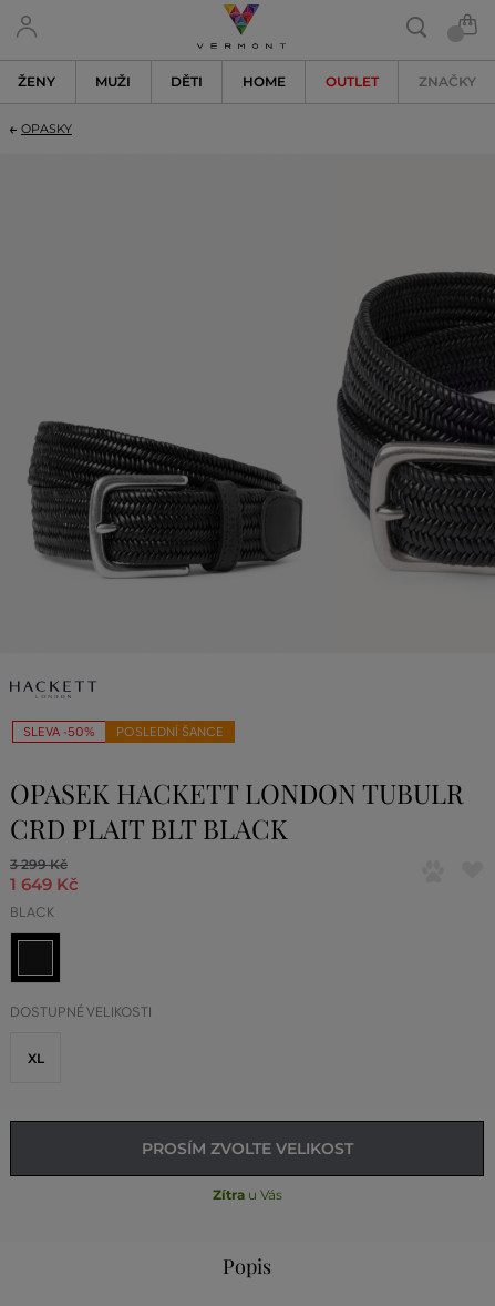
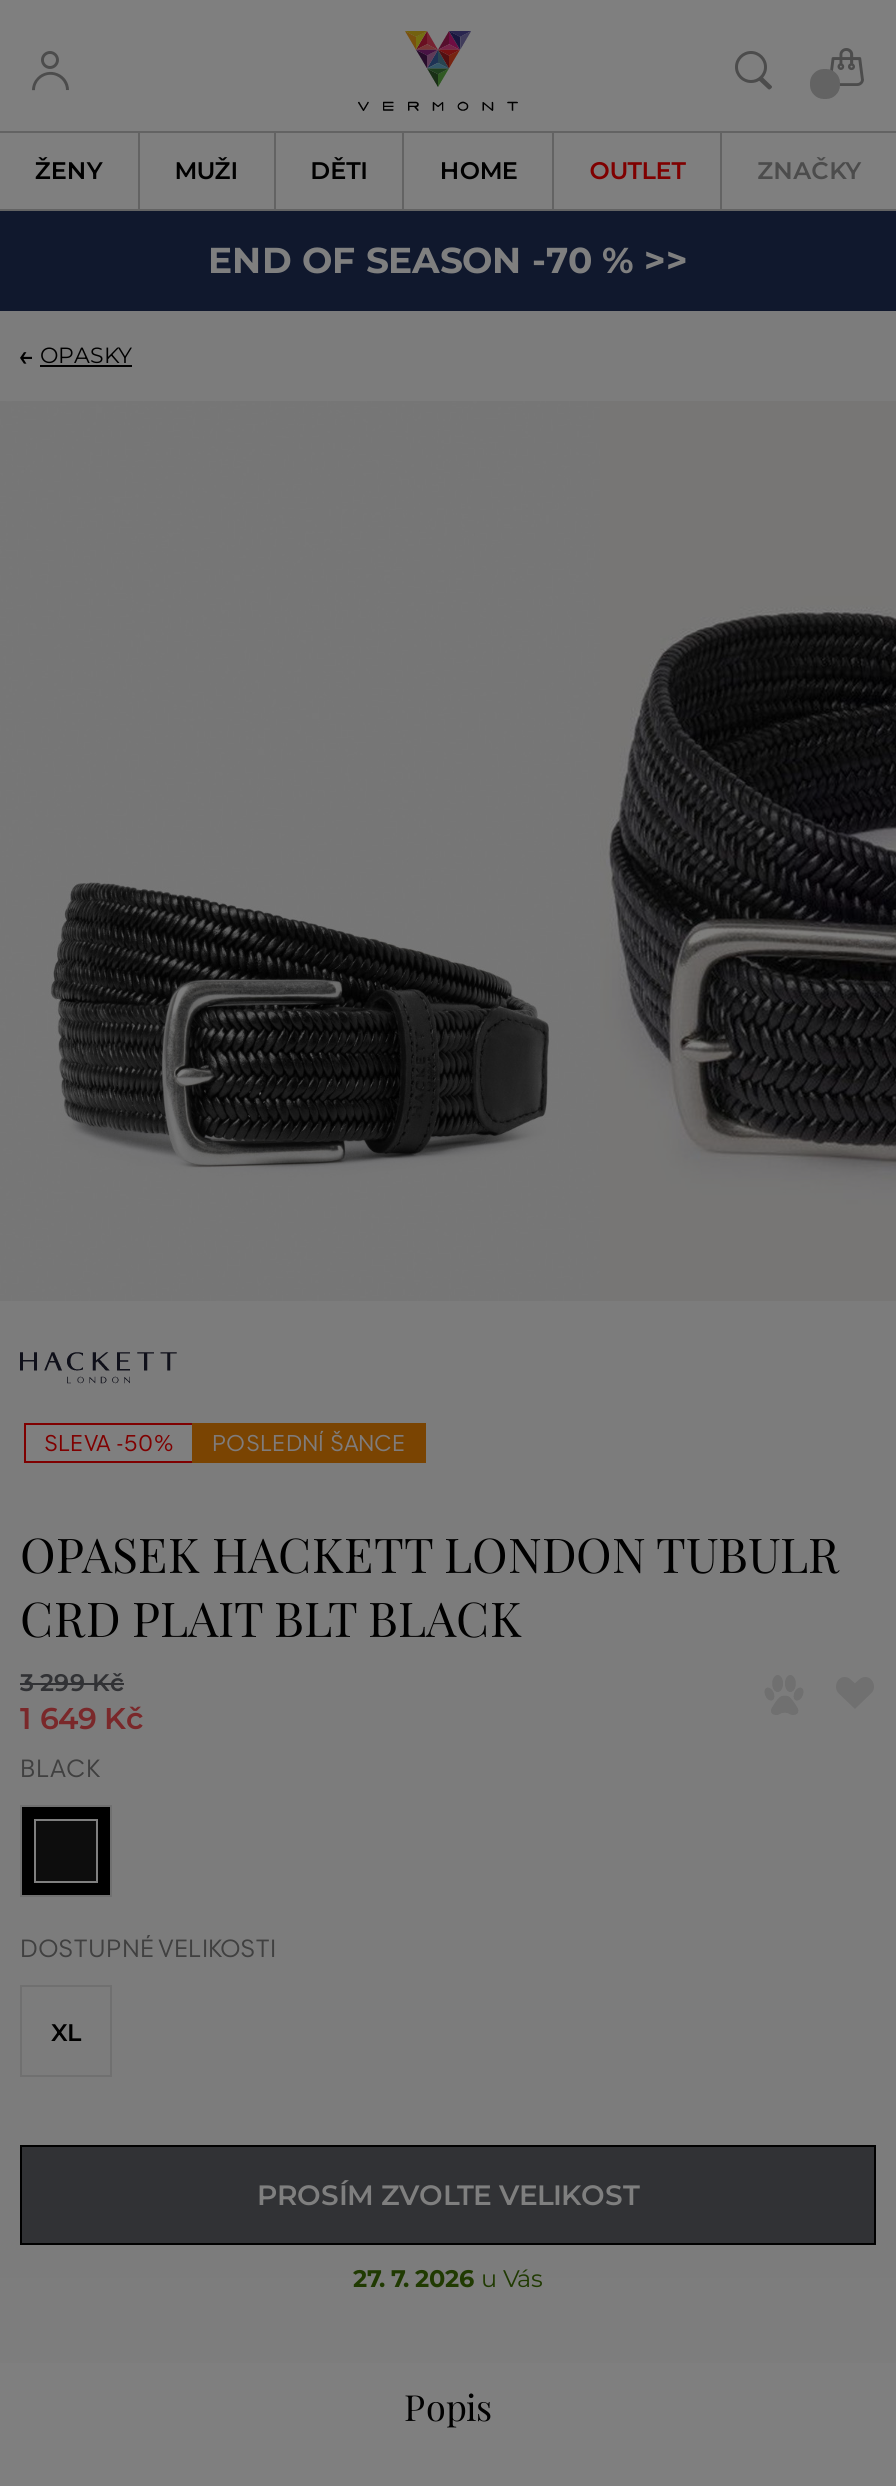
none -> [208,239,688,283] END OF SEASON -70 % >>
[212,1186,282,1203] Zítra u Vás -> [353,2263,543,2293] 27. 7. 2026 u Vás

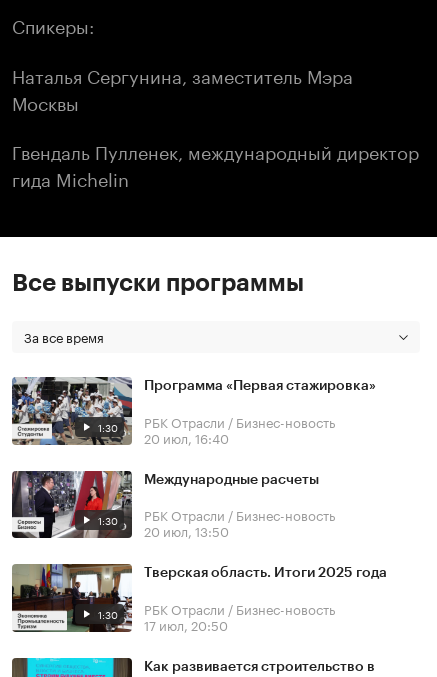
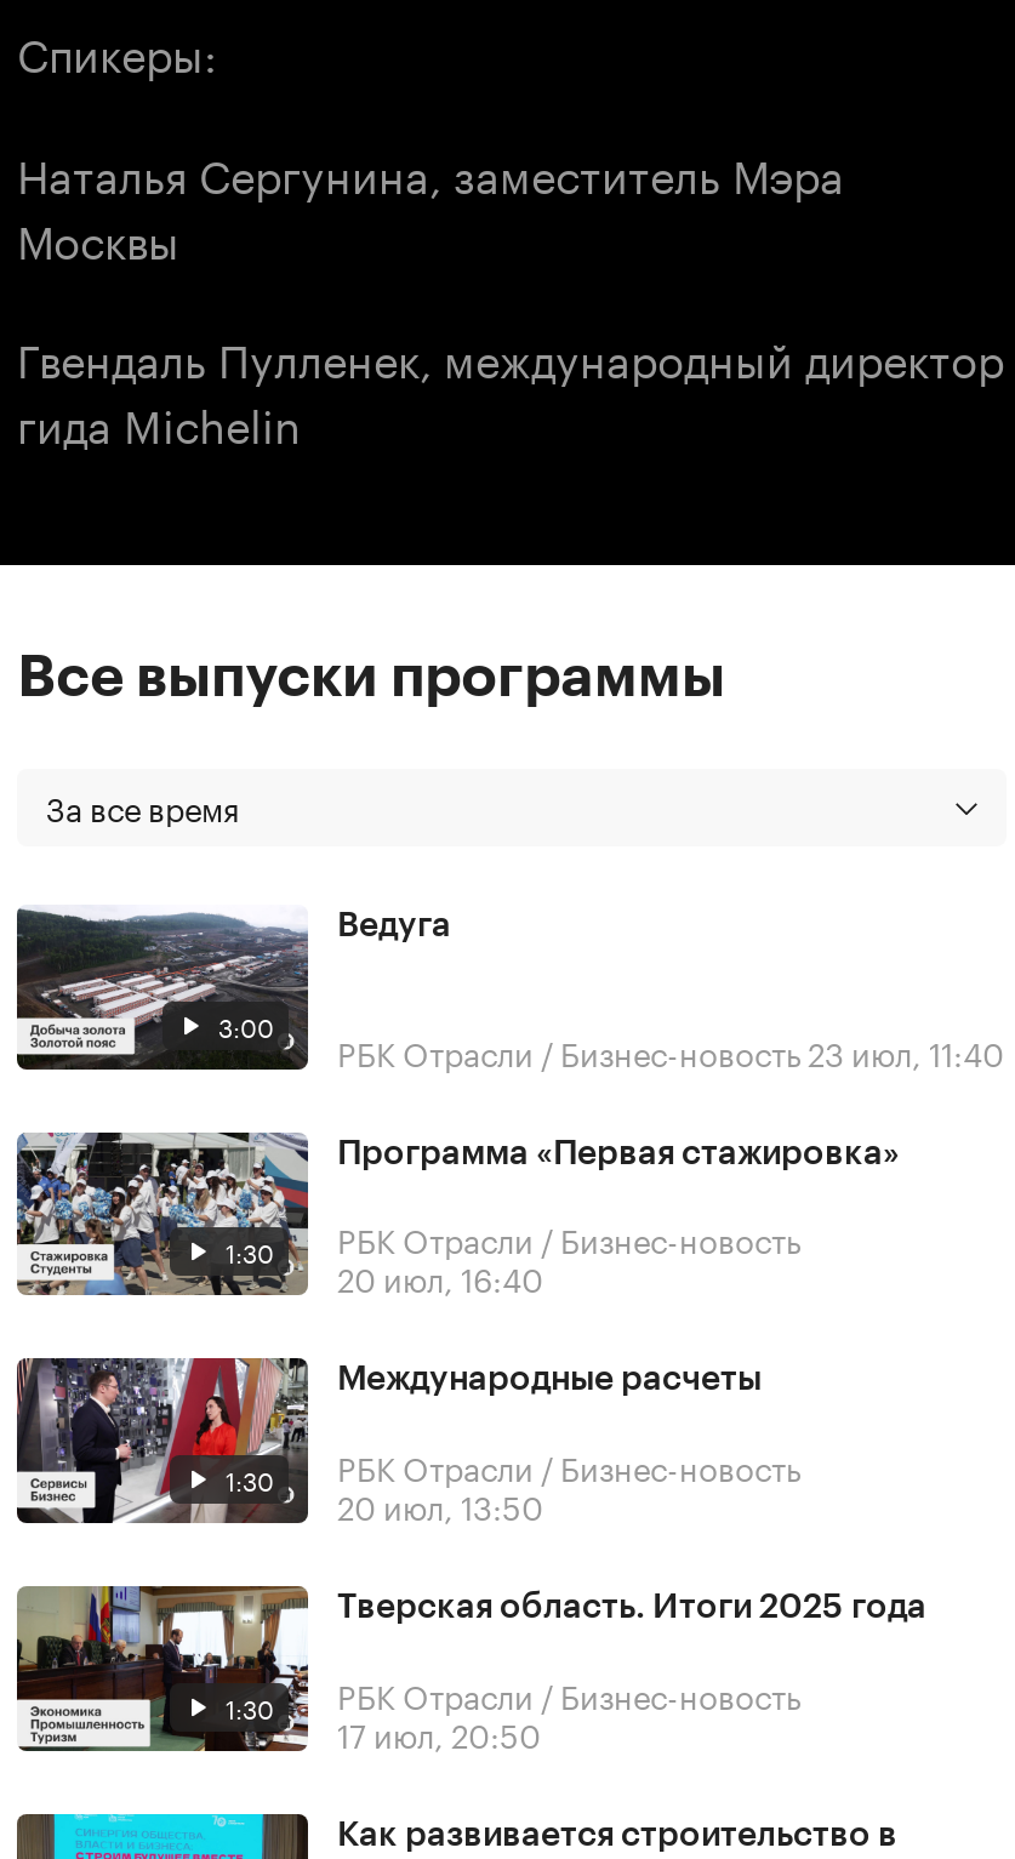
none -> [17,909,308,1070] [image] | 3:00
none -> [337,909,1004,1074] Ведуга | РБК Отрасли / Бизнес-новость 23 июл, 11:40

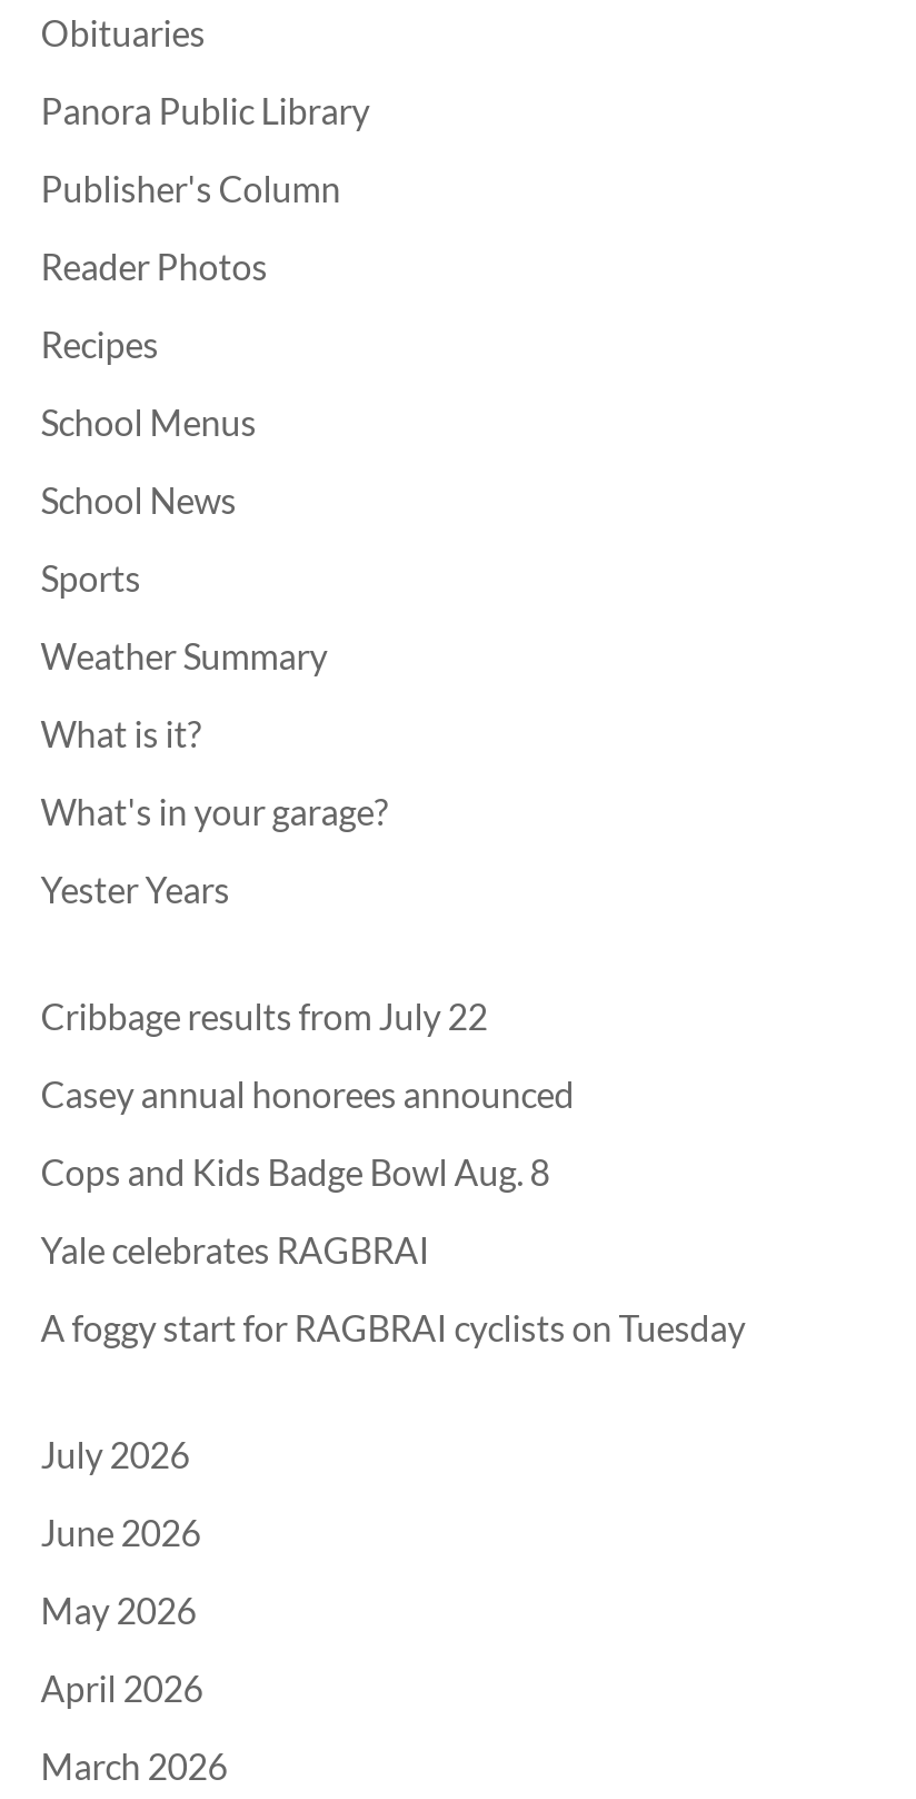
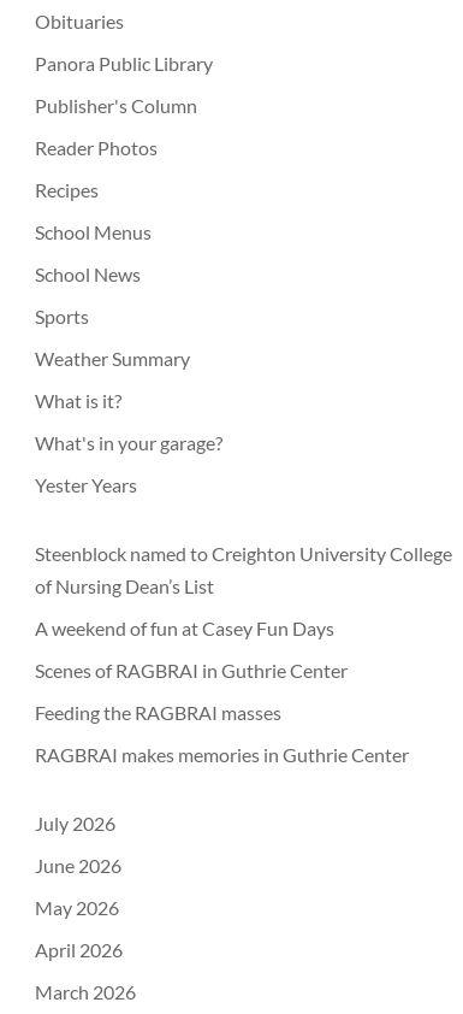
[41,995,488,1037] Cribbage results from July 22 -> [35,542,452,597] Steenblock named to Creighton University College | of Nursing Dean’s List
[41,1073,574,1115] Casey annual honorees announced -> [35,617,338,639] A weekend of fun at Casey Fun Days
[41,1150,550,1193] Cops and Kids Badge Bowl Aug. 8 -> [35,659,347,682] Scenes of RAGBRAI in Guthrie Center
[41,1228,430,1271] Yale celebrates RAGBRAI -> [35,701,281,724] Feeding the RAGBRAI masses
[41,1306,745,1348] A foggy start for RAGBRAI cyclists on Tuesday -> [35,743,409,766] RAGBRAI makes memories in Guthrie Center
^^^^^^^^^^^^^^^^
▶ _Task brief_: Drop the images and return the data verbatim.

▶ _Completed exercise_:
none -> [208,239,688,283] END OF SEASON -70 % >>
[212,1186,282,1203] Zítra u Vás -> [353,2263,543,2293] 27. 7. 2026 u Vás

none -> [17,909,308,1070] [image] | 3:00
none -> [337,909,1004,1074] Ведуга | РБК Отрасли / Бизнес-новость 23 июл, 11:40

[41,995,488,1037] Cribbage results from July 22 -> [35,542,452,597] Steenblock named to Creighton University College | of Nursing Dean’s List
[41,1073,574,1115] Casey annual honorees announced -> [35,617,338,639] A weekend of fun at Casey Fun Days
[41,1150,550,1193] Cops and Kids Badge Bowl Aug. 8 -> [35,659,347,682] Scenes of RAGBRAI in Guthrie Center
[41,1228,430,1271] Yale celebrates RAGBRAI -> [35,701,281,724] Feeding the RAGBRAI masses
[41,1306,745,1348] A foggy start for RAGBRAI cyclists on Tuesday -> [35,743,409,766] RAGBRAI makes memories in Guthrie Center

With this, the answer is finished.